Cost of living pressures dominate political headlines in Australia. However, compared to periods in the past, they are actually quite weak in 2018, at least according to the Australian Bureau of Statistics (ABS).
It’s the ABS Selected Living Cost (LCI) Indexes, a measure of how much after tax incomes need to change to allow households to purchase the same quantity of consumer goods and services as they did on in the past.
Their purchasing power, essentially.
This differentiates it from the consumer price index (CPI) which is designed to measure price movements in a select basket of goods and services commonly purchased by metropolitan households.
It breaks down the results by household type, depending on the largest source of income.
Employee households have wages and salaries as their main source of income, while for self-funded retiree households it comes from superannuation or property income.
Age pensioner households receive most of their income from the age pension while other government transfer recipient households are those receiving a government pension other than the age pension.
In the year to September, the LCI grew by 2% or more for all household types aside from sell-funded retirees, faster than the 1.9% increase in CPI over the same period.

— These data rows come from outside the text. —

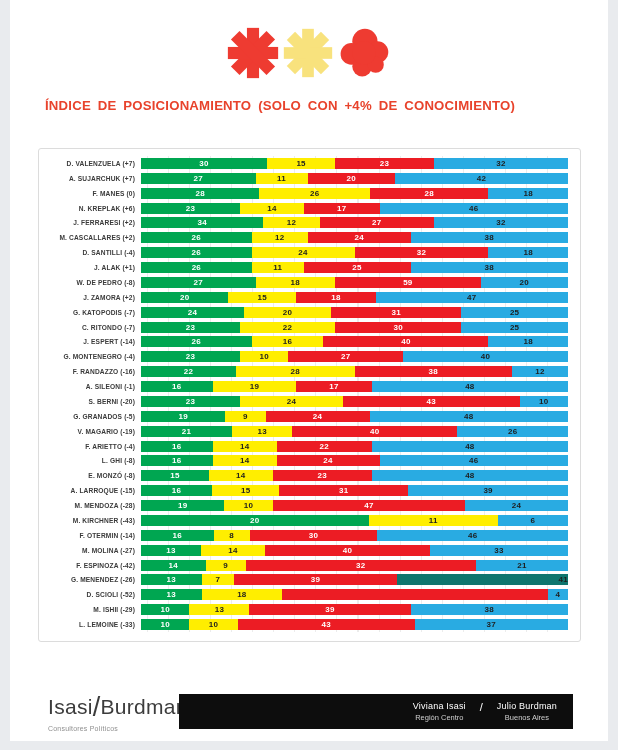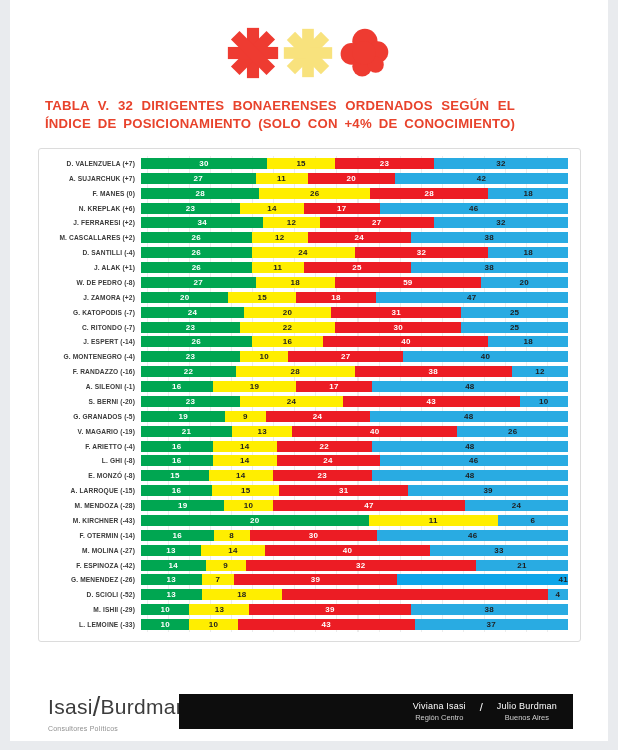--- a/index.html
+++ b/index.html
@@ -178,7 +178,6 @@
   </div>
 
   <div class="title">
-    <div class="tline">TABLA V. 32 DIRIGENTES BONAERENSES ORDENADOS SEGÚN EL</div>
     <div class="tline">ÍNDICE DE POSICIONAMIENTO (SOLO CON +4% DE CONOCIMIENTO)</div>
   </div>
 

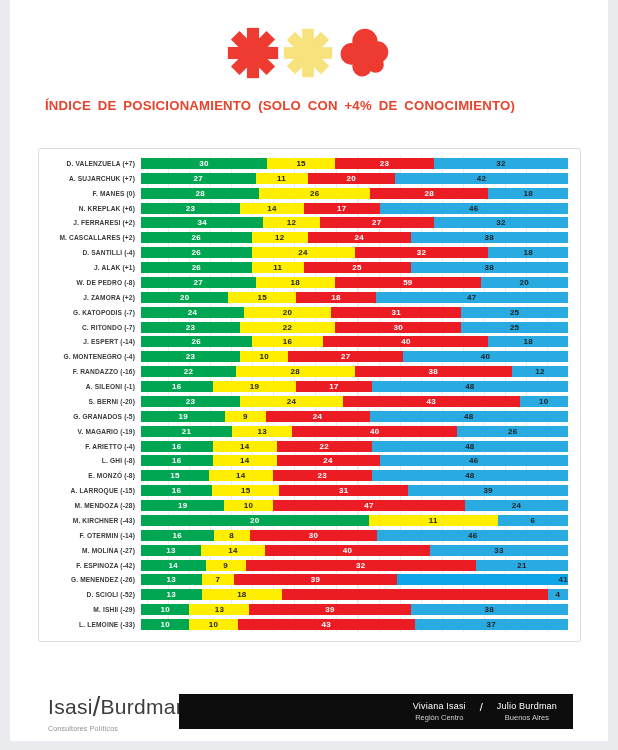--- a/index.html
+++ b/index.html
@@ -670,7 +670,7 @@
               <div class="seg" style="flex-grow: 39; background: rgb(236, 28, 36);">
                 <span class="seg-label" style="color: rgb(255, 255, 255);">39</span>
               </div>
-              <div class="seg" style="flex-grow: 41; background: #0ea5e9; justify-content: flex-end;">
+              <div class="seg" style="flex-grow: 41; background: #0f766e; justify-content: flex-end;">
                 <span class="seg-label" style="color: rgb(30, 30, 30);">41</span>
               </div>
             </div>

For employee households, the largest group in Australia, the LCI grew by 2% over the year, marginally below the 2.2% to 2.3% pace seen for all other household types over this period.
We’ll get an update on average household disposable incomes until Australia’s Q3 GDP report is released in early December, but in the year to June real net national disposable income per capita rose by 2.1%.
From a broad perspective, a similar result in the year to September would mean the purchasing power of households was near identical to what it was a year ago.
While these are broad measures, and not reflective of individual circumstances, it suggests that cost of living pressures may not be as acute as some make out to be.